Find the lines in the records below that contain "padding", and report each of them.

- RECORDS SUPPLIED
◇ ◇ ◇ ◇ ◇
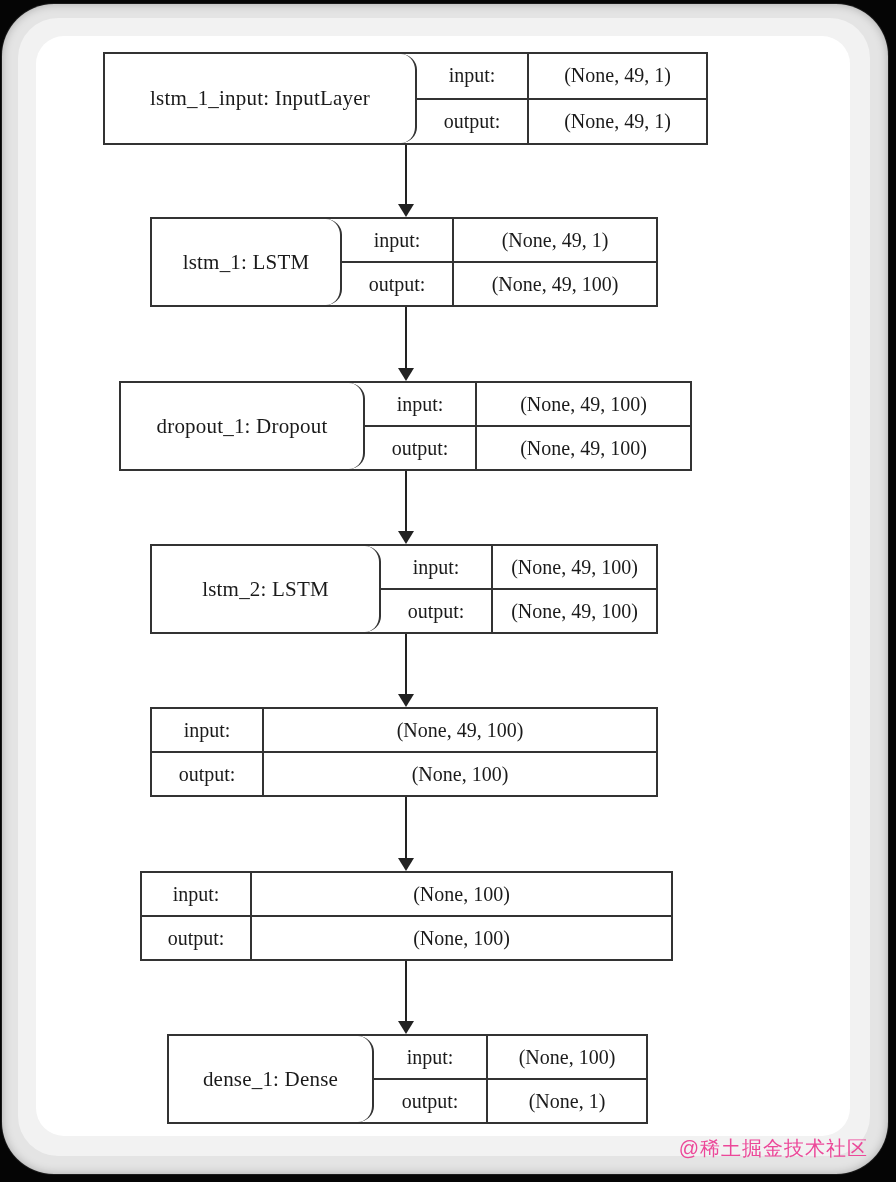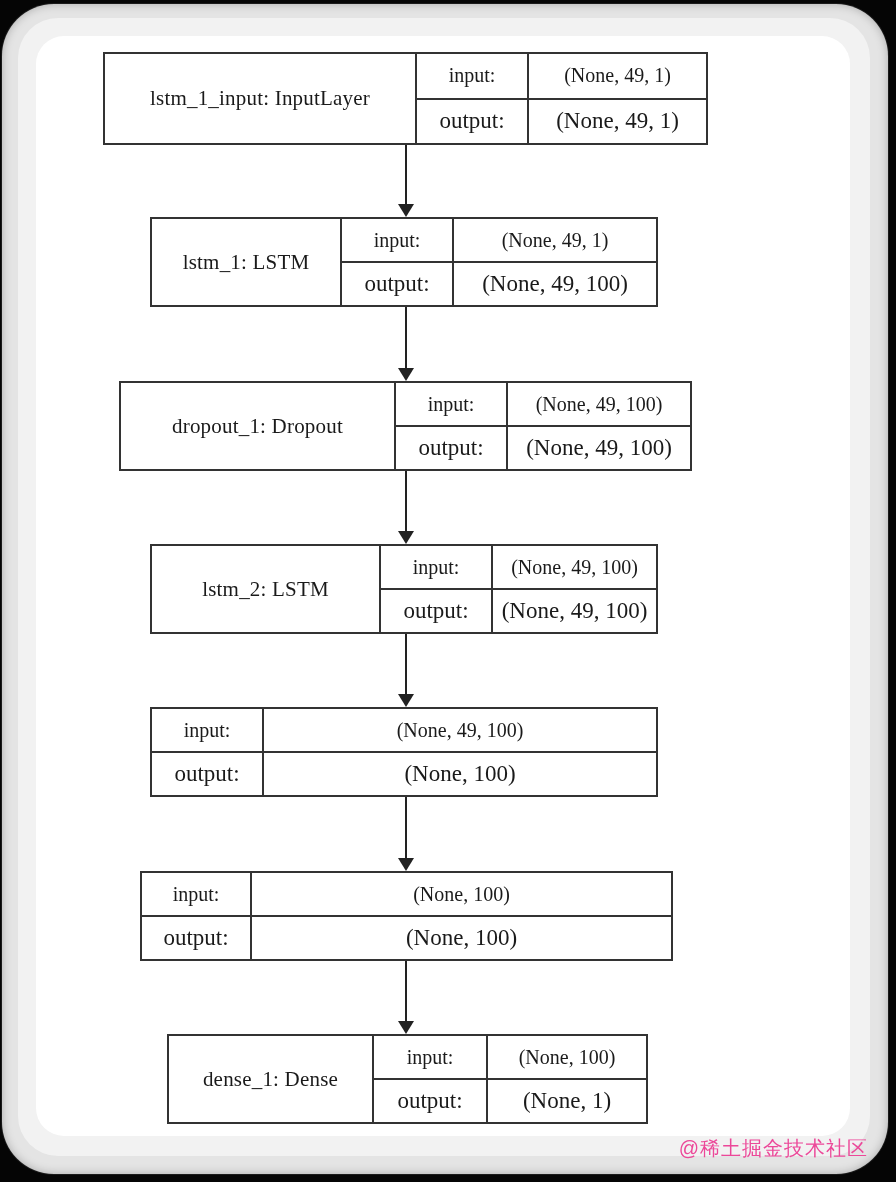--- a/index.html
+++ b/index.html
@@ -29,7 +29,7 @@
   .cell { display:flex; align-items:center; justify-content:center; box-sizing:border-box; }
   .name-cell {
     border-right:2px solid #333; font-size:21px; letter-spacing:0.2px;
-    padding:0 6px; text-align:center;
+    padding:0 6px; text-align:center;border-radius:16px;
   }
   .col { display:flex; flex-direction:column; }
   .labels-col { border-right:2px solid #333; }

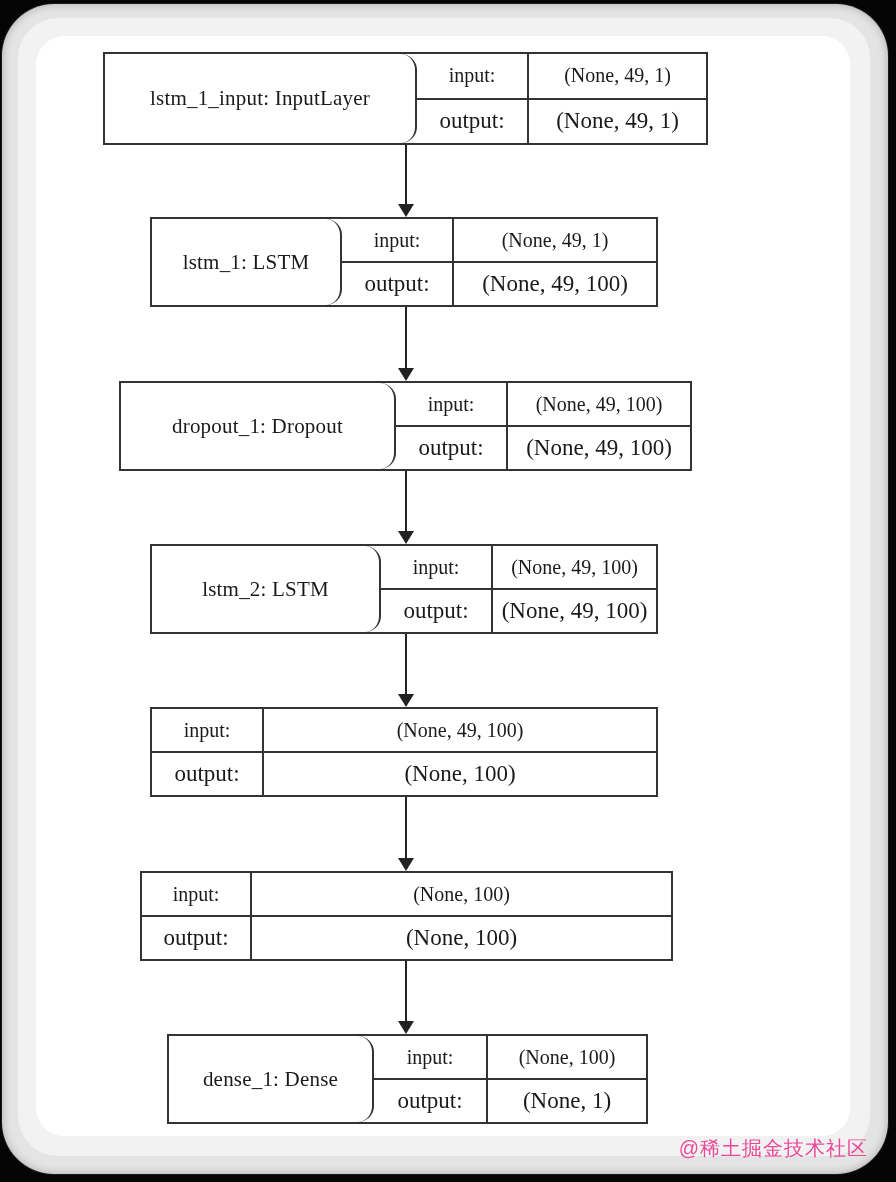--- a/index.html
+++ b/index.html
@@ -35,7 +35,7 @@
   .labels-col { border-right:2px solid #333; }
   .values-col { flex:1; }
   .row-top { flex:1; border-bottom:2px solid #333; font-size:20px; }
-  .row-bot { flex:1; font-size:23px;text-align:right; }
+  .row-bot { flex:1; font-size:20px;text-align:right; }
   .arrow { position:absolute; width:16px; }
   .arrow .shaft {
     position:absolute; left:7px; top:0; bottom:11px; width:2px; background:#222;

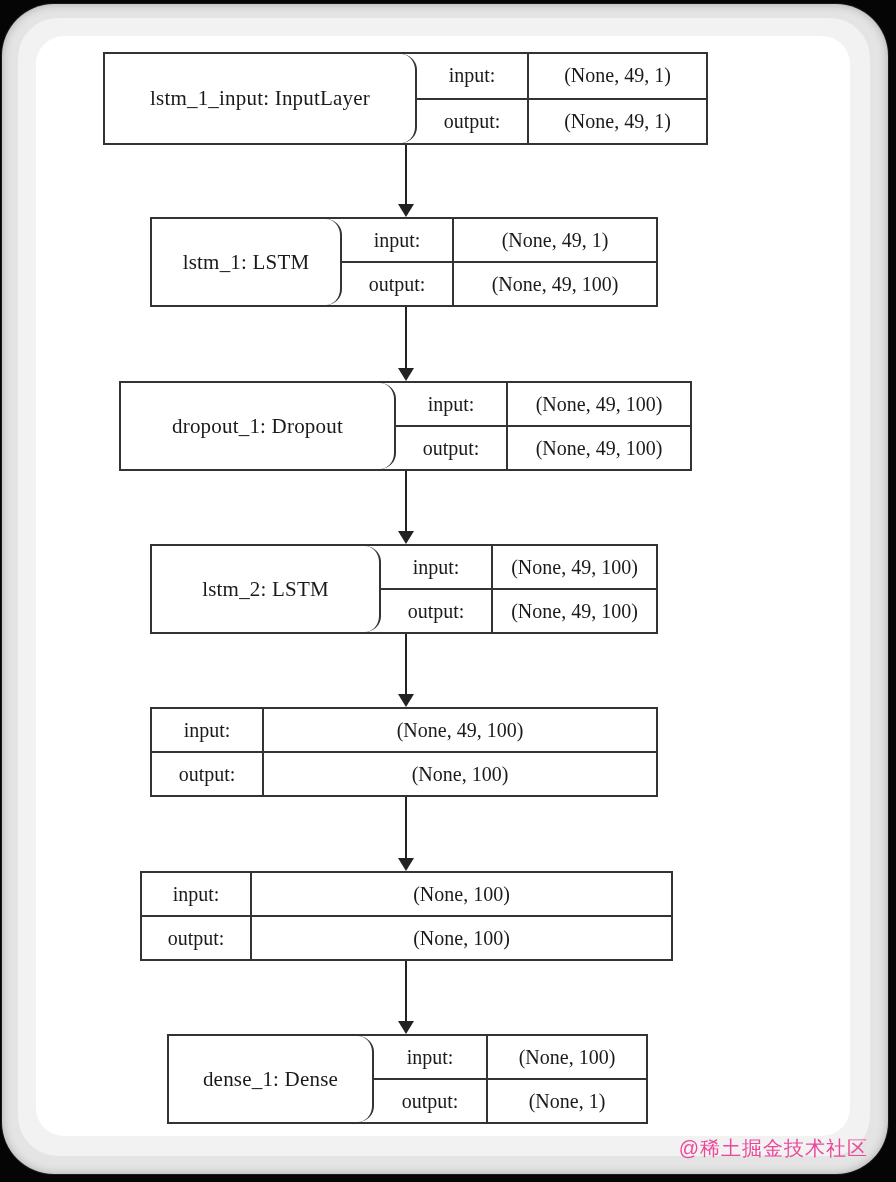--- a/index.html
+++ b/index.html
@@ -83,7 +83,7 @@
     </div>
   </div>
       <div class="node" style="left: 119px; top: 381px; width: 573px; height: 90px;">
-    <div class="cell name-cell" style="width: 275px; font-family: Liberation Serif, serif;">dropout_1: Dropout</div>
+    <div class="cell name-cell" style="width: 244px; font-family: Liberation Serif, serif;">dropout_1: Dropout</div>
     <div class="col labels-col" style="width: 110px;">
       <div class="cell row-top">input:</div>
       <div class="cell row-bot">output:</div>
◇ ◇ ◇ ◇ ◇
- RESULT BELOW
-    padding:0 6px; text-align:center;
+    padding:0 6px; text-align:center;border-radius:16px;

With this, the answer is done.